**WHAT TO DO**
An exact restatement of the data below, with the pictures removed, is the required answer.

**TASK MATERIAL**
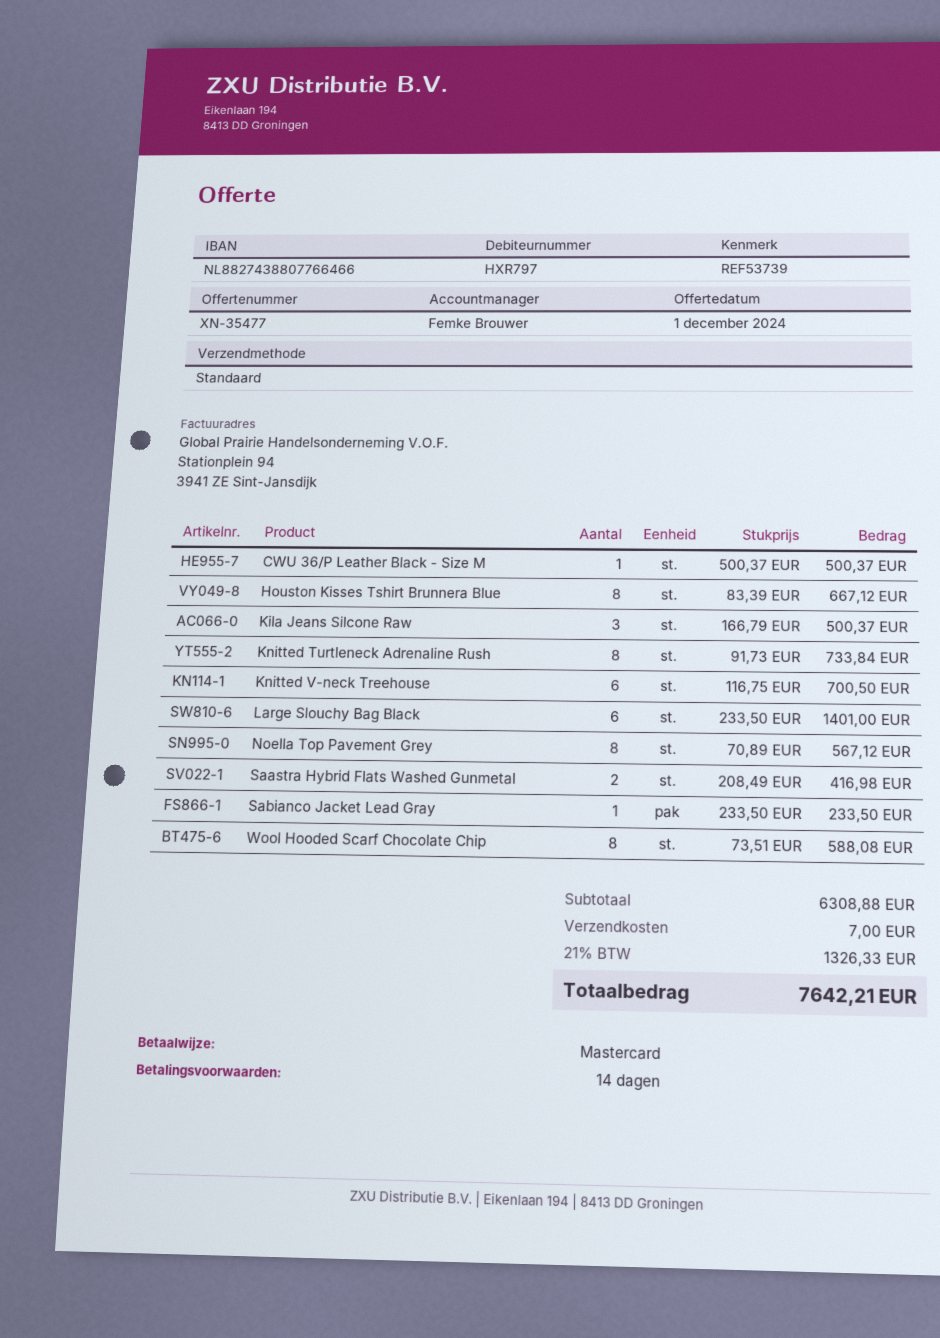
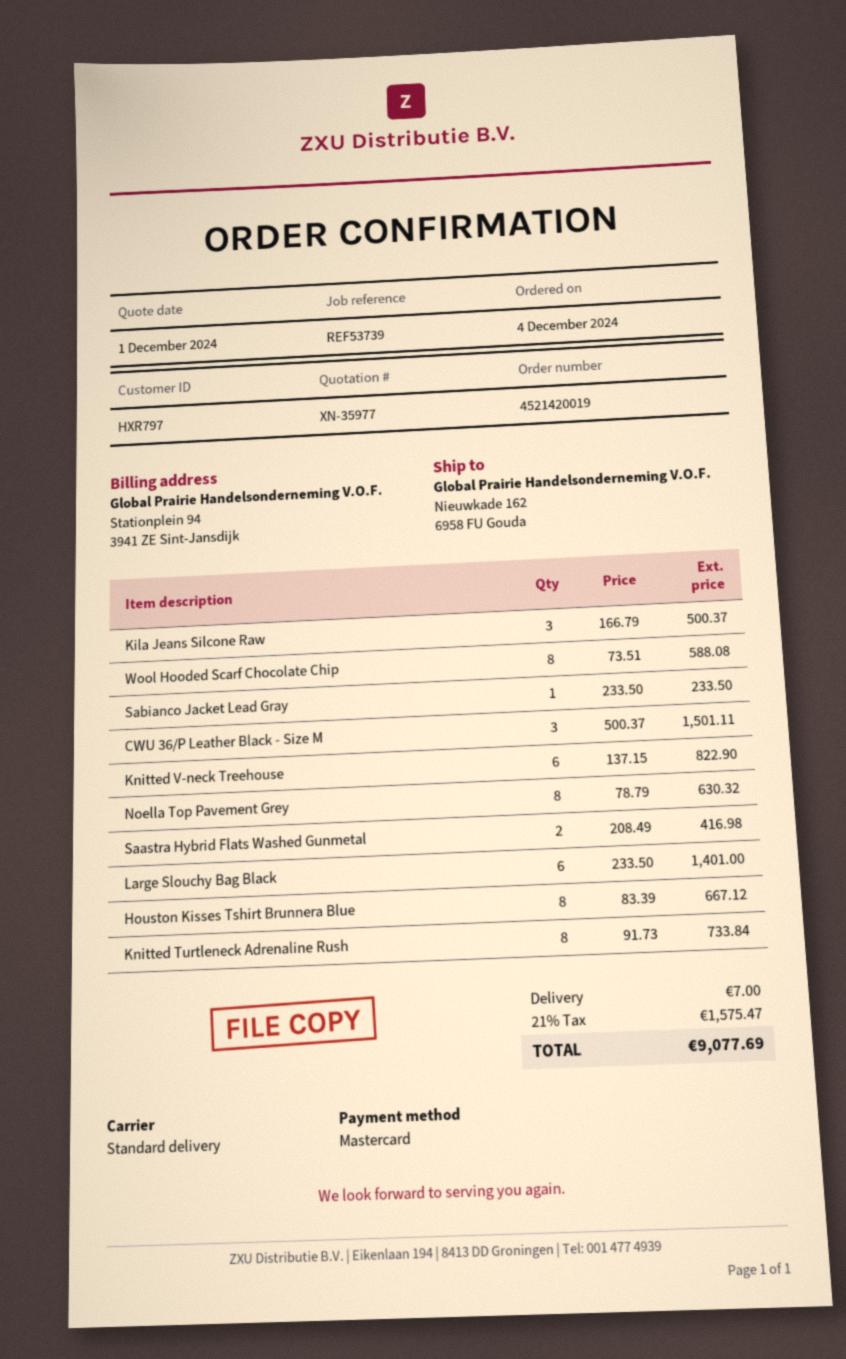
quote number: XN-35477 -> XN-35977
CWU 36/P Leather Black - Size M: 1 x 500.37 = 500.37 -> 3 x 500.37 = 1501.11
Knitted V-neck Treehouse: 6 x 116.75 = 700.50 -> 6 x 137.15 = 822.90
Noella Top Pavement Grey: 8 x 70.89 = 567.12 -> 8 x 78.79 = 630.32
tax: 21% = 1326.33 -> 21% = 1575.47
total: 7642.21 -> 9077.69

**YOUR RESPONSE**
quote number: XN-35477 -> XN-35977
CWU 36/P Leather Black - Size M: 1 x 500.37 = 500.37 -> 3 x 500.37 = 1501.11
Knitted V-neck Treehouse: 6 x 116.75 = 700.50 -> 6 x 137.15 = 822.90
Noella Top Pavement Grey: 8 x 70.89 = 567.12 -> 8 x 78.79 = 630.32
tax: 21% = 1326.33 -> 21% = 1575.47
total: 7642.21 -> 9077.69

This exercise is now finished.